Extracted entries
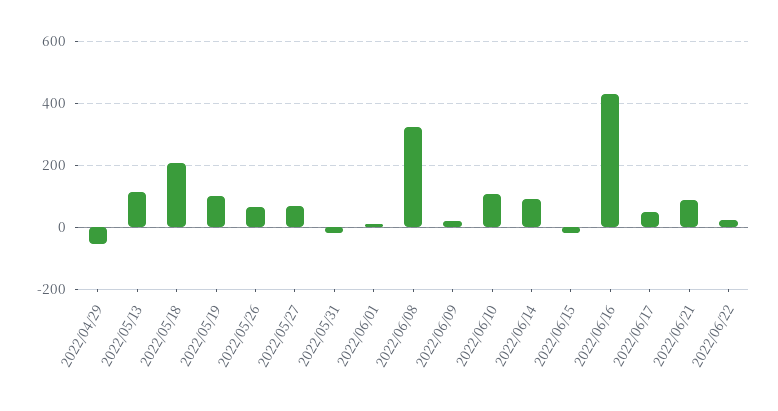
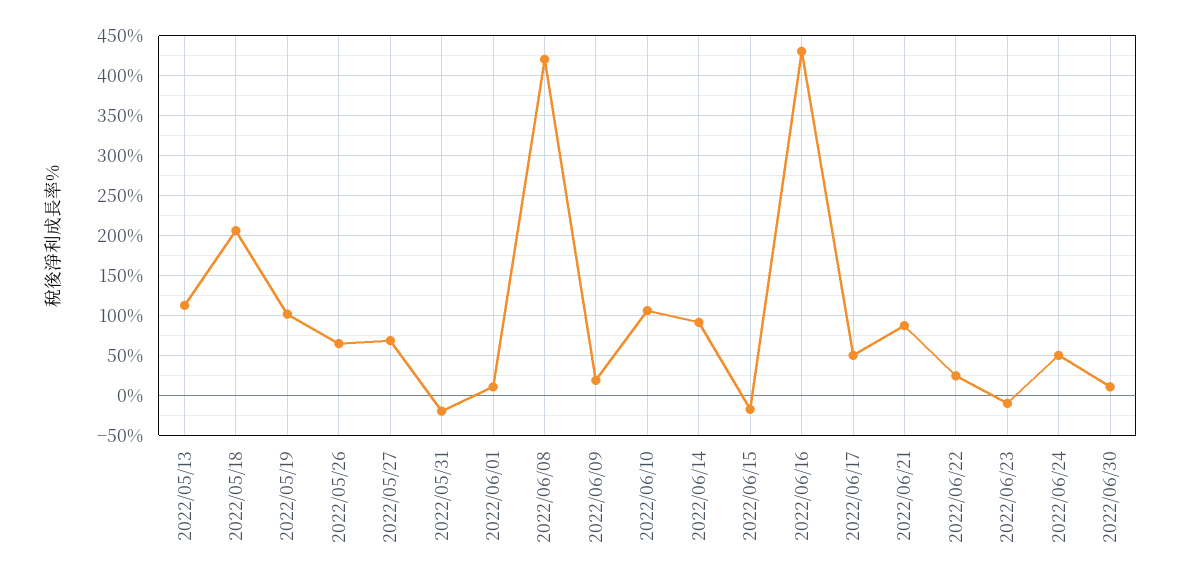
2022/04/29: -60 -> none
2022/06/08: 320 -> 420
2022/06/23: none -> -10
2022/06/24: none -> 50
2022/06/30: none -> 10

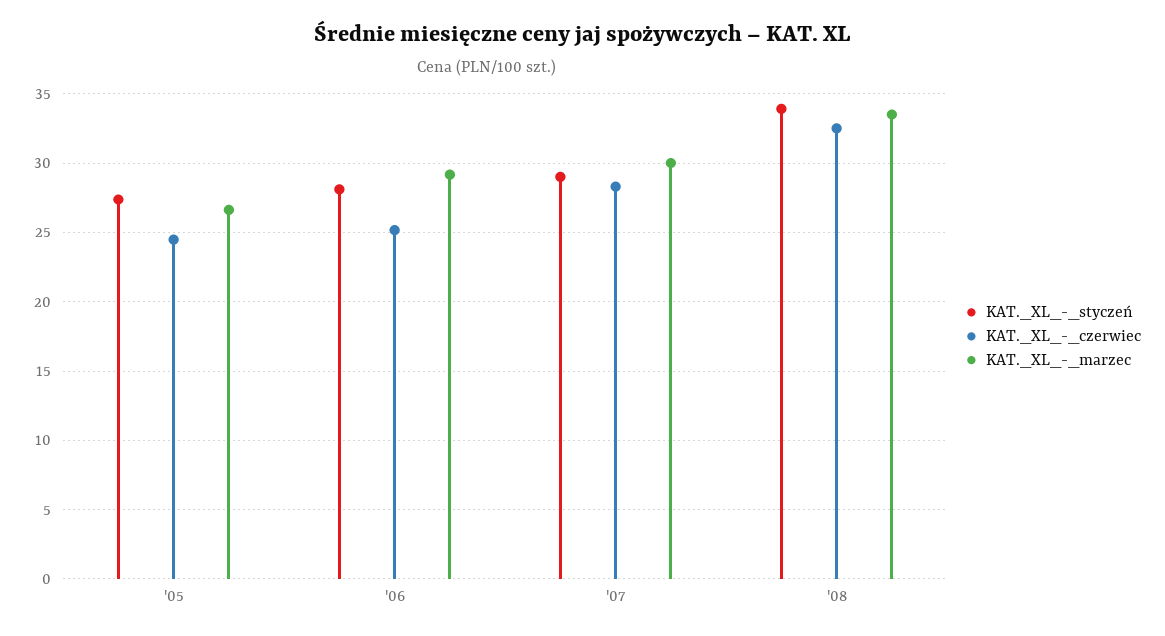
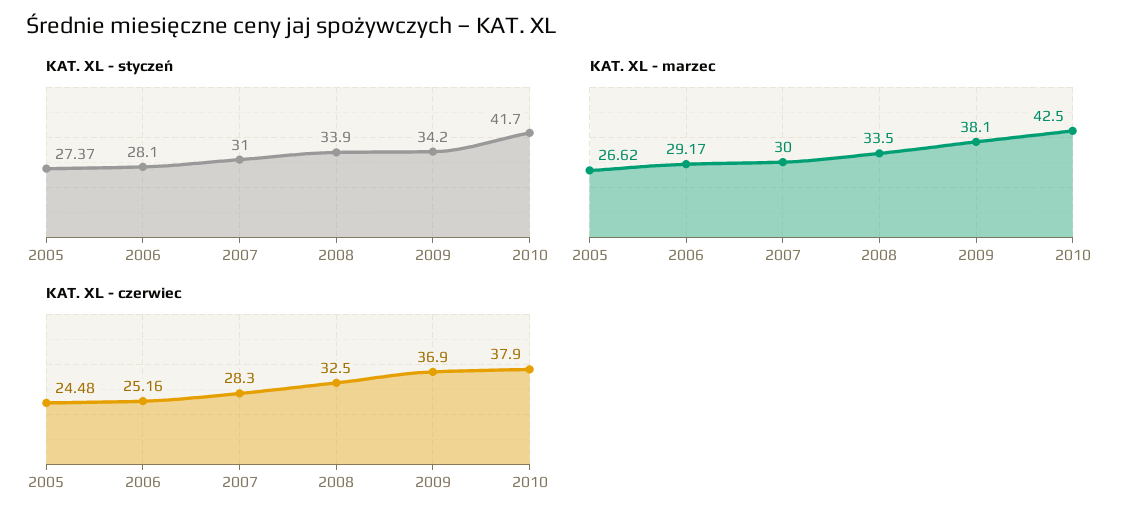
KAT._XL_-_styczeń, '07: 29 -> 31
KAT._XL_-_styczeń, 2009: none -> 34.2
KAT._XL_-_styczeń, 2010: none -> 41.7
KAT._XL_-_marzec, 2009: none -> 38.1
KAT._XL_-_marzec, 2010: none -> 42.5
KAT._XL_-_czerwiec, 2009: none -> 36.9
KAT._XL_-_czerwiec, 2010: none -> 37.9

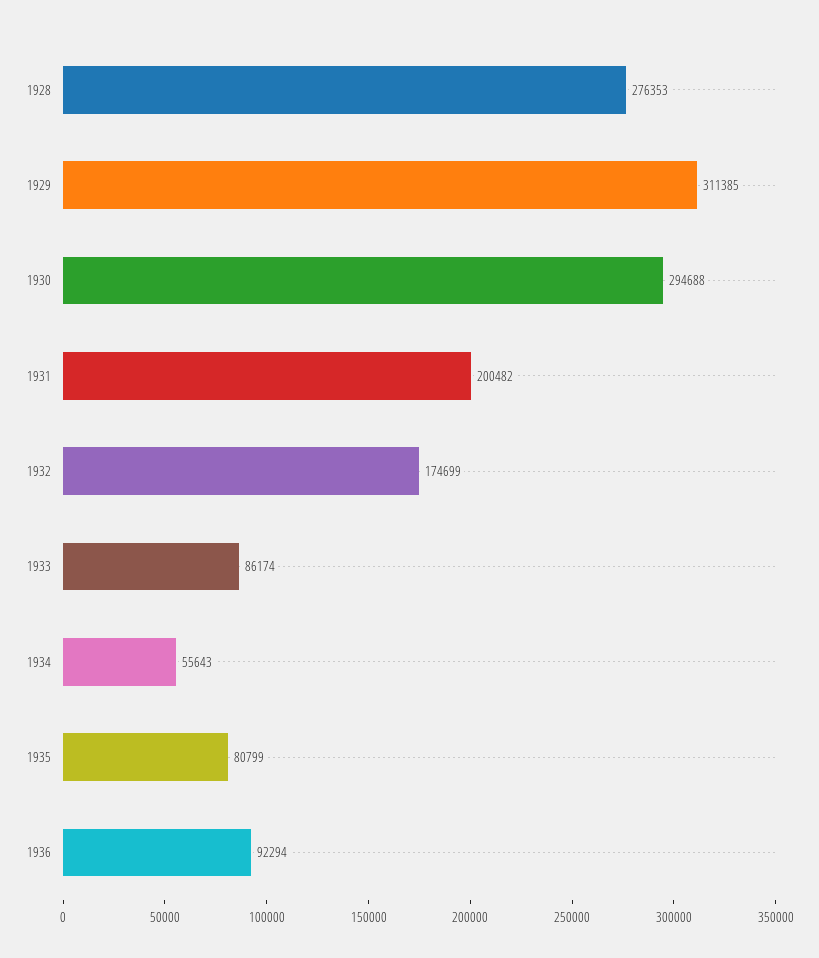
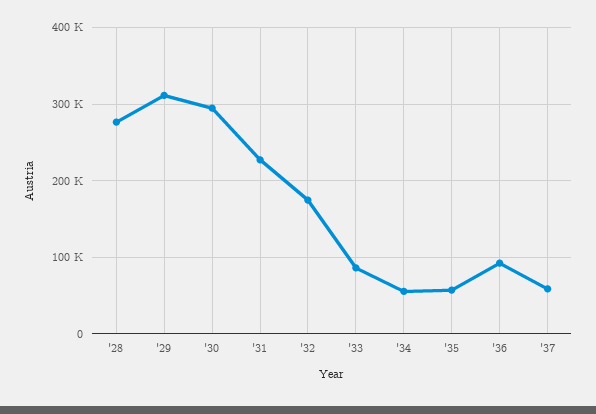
1931: 200482 -> 230000
1935: 80799 -> 60000
'37: none -> 60000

Task details
Look above for the line with "KAT._XL_-_styczeń, '07: 29 -> 31" and the line with "1931: 200482 -> 230000"; set down those two lines and all lines between them exactly, without pictures and without anything else.

Problem solution
KAT._XL_-_styczeń, '07: 29 -> 31
KAT._XL_-_styczeń, 2009: none -> 34.2
KAT._XL_-_styczeń, 2010: none -> 41.7
KAT._XL_-_marzec, 2009: none -> 38.1
KAT._XL_-_marzec, 2010: none -> 42.5
KAT._XL_-_czerwiec, 2009: none -> 36.9
KAT._XL_-_czerwiec, 2010: none -> 37.9

1931: 200482 -> 230000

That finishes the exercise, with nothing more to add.